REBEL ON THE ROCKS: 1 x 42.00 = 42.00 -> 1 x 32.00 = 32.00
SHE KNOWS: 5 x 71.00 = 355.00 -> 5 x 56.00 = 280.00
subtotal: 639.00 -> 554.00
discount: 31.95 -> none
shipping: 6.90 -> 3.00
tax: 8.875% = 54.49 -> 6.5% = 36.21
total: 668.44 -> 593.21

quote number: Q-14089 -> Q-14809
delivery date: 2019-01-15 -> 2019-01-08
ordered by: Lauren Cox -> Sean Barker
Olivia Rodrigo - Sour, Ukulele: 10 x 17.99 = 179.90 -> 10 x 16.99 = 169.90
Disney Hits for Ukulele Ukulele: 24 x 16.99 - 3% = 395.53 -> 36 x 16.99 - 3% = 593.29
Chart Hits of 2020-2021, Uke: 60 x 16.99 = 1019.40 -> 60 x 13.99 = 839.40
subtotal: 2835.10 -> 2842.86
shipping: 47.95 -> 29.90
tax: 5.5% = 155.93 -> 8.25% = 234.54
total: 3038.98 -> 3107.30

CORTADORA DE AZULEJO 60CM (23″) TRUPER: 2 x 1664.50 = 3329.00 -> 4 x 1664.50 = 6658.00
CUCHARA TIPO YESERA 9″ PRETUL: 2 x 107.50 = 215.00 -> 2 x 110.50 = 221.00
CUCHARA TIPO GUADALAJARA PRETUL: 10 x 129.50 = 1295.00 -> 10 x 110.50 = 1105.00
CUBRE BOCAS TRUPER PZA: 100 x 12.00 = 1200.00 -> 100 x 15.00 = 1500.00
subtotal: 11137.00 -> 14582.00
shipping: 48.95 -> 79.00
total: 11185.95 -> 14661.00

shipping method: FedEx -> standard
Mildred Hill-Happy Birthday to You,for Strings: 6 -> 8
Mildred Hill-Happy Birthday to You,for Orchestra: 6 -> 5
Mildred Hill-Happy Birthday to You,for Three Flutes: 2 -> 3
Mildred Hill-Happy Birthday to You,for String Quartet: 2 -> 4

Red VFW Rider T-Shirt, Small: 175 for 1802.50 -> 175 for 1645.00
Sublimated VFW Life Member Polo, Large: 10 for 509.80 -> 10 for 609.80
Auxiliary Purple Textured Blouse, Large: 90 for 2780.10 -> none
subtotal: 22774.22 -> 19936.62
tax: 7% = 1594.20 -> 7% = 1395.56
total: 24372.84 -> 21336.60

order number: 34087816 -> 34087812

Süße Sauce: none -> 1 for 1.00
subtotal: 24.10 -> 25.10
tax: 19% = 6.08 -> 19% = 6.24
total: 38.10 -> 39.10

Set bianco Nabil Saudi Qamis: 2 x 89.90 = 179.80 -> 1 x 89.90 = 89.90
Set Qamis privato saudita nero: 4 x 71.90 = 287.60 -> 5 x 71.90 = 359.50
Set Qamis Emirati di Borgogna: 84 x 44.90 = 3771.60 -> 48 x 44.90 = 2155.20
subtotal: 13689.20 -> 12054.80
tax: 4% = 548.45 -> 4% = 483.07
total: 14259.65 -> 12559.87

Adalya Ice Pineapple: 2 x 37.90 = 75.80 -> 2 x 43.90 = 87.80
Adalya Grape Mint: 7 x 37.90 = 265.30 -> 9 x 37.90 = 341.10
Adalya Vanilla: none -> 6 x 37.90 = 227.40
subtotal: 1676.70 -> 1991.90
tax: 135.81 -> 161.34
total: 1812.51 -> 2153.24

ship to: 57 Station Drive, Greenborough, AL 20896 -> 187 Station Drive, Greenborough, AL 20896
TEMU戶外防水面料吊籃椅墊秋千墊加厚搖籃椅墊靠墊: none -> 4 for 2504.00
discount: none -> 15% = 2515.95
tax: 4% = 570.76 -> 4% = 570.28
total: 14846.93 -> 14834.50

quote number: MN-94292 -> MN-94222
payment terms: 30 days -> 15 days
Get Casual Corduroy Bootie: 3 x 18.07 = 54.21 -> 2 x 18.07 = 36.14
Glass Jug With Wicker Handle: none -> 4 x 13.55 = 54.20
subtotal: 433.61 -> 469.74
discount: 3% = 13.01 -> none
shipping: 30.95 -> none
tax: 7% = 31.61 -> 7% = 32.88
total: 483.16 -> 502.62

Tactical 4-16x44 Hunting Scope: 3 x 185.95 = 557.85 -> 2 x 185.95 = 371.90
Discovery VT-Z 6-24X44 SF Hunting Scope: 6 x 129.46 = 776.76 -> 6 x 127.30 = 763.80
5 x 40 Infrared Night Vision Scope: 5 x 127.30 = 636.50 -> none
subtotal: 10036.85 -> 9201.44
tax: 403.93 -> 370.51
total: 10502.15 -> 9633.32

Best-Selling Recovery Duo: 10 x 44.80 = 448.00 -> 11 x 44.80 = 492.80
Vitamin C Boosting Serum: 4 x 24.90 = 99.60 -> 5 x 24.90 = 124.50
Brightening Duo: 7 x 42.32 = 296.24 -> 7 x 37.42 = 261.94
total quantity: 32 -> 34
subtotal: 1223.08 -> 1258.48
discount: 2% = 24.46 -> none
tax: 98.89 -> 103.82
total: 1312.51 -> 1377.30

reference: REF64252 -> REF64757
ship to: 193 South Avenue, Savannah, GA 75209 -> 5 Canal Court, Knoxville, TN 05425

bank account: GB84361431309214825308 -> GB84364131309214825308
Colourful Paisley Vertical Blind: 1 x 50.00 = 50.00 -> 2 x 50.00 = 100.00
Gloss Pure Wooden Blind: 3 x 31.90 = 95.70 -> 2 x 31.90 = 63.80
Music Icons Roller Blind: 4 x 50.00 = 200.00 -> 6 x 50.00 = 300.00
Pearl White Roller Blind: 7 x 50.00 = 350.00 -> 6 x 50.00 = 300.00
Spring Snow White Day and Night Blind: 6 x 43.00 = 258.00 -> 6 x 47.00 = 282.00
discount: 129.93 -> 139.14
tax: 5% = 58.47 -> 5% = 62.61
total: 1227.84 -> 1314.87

** Assignment **
Please work out how many lines of the listing contain the string "none", and answer with the number only.

** Answer to the exercise **
11